▶ _TASK TO COMPLETE_:
Make an exact copy of the entries below, with all images left out.

Data items:
*** Block opens ***

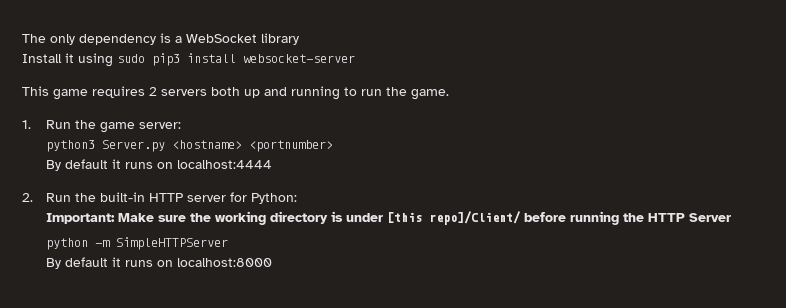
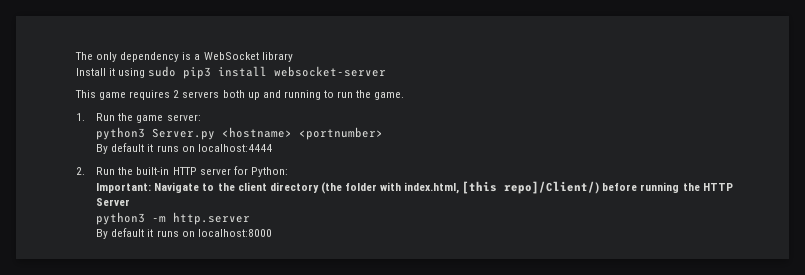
[118,211,522,225] Make sure the working directory is under [this repo]/Client/ -> [154,181,600,194] Navigate to the client directory (the folder with index.html, [this repo]/Client/)
[46,237,229,250] python -m SimpleHTTPServer -> [96,212,251,225] python3 -m http.server

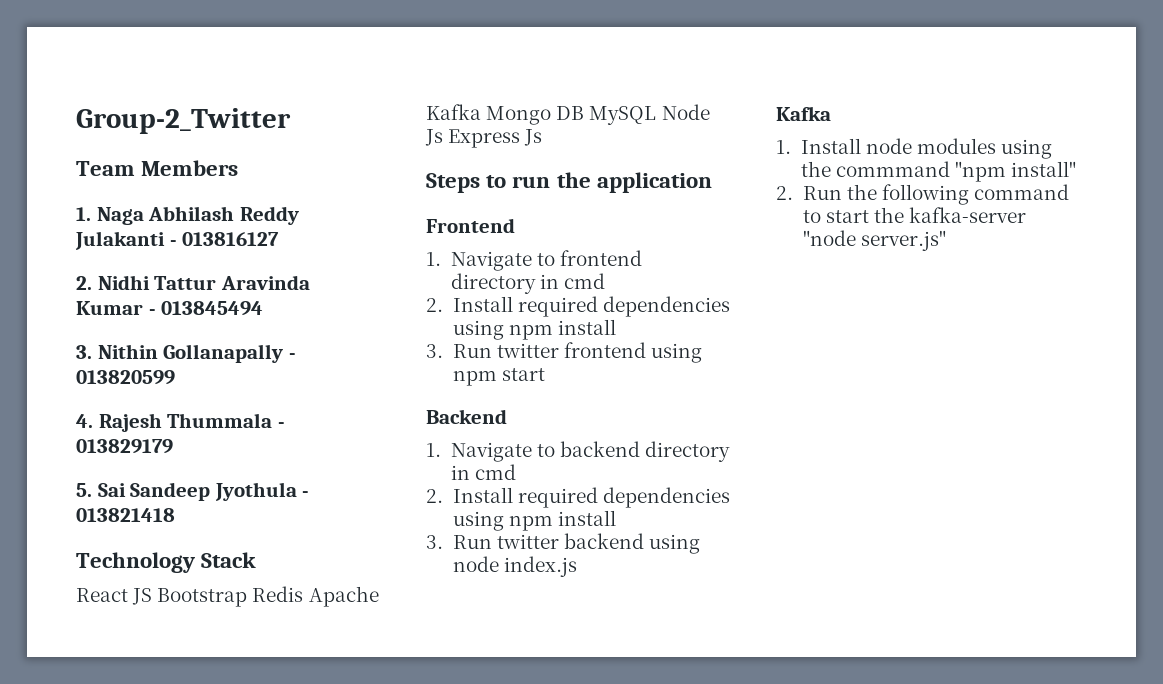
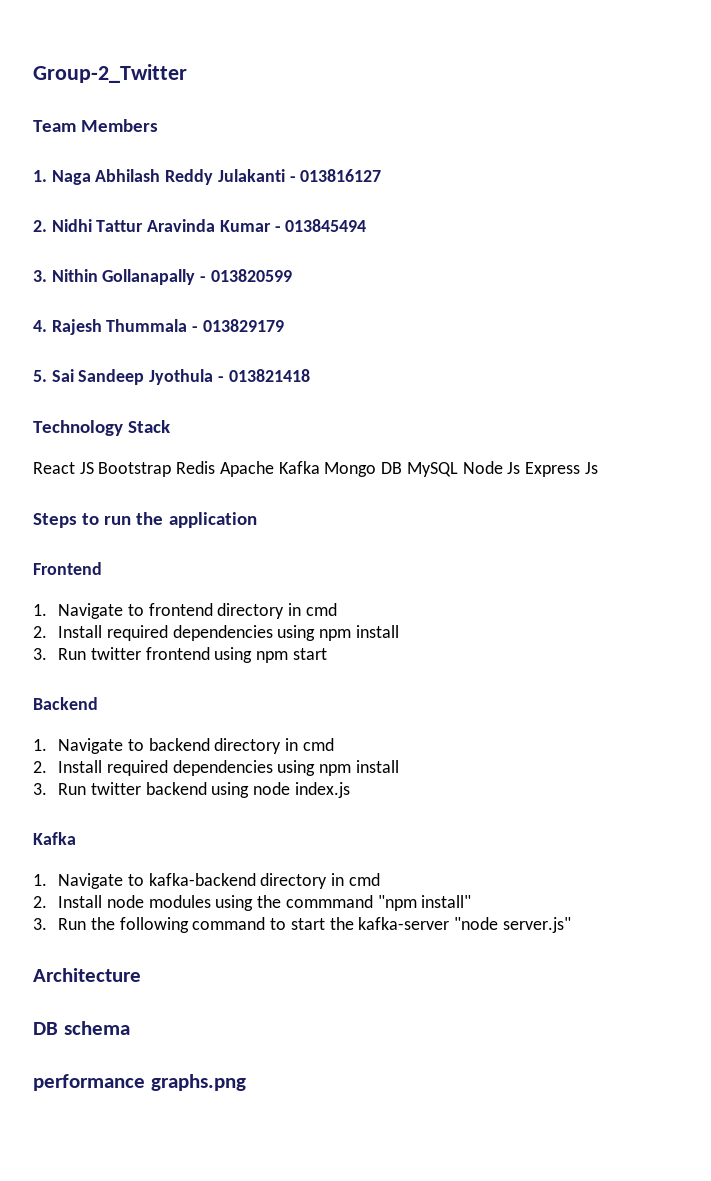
(791, 147) none -> [58,873,380,889] [33,896,47,908] Navigate to kafka-backend directory in cmd // 2.
[776,186,793,200] 2. -> [33,918,47,930] 3.
(946, 240) none -> [33,968,141,982] [33,1021,130,1035] [33,1074,246,1091] // Architecture // DB schema // performance graphs.png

*** Block closes ***

▶ _RESULT OF THIS EXERCISE_:
[118,211,522,225] Make sure the working directory is under [this repo]/Client/ -> [154,181,600,194] Navigate to the client directory (the folder with index.html, [this repo]/Client/)
[46,237,229,250] python -m SimpleHTTPServer -> [96,212,251,225] python3 -m http.server

(791, 147) none -> [58,873,380,889] [33,896,47,908] Navigate to kafka-backend directory in cmd // 2.
[776,186,793,200] 2. -> [33,918,47,930] 3.
(946, 240) none -> [33,968,141,982] [33,1021,130,1035] [33,1074,246,1091] // Architecture // DB schema // performance graphs.png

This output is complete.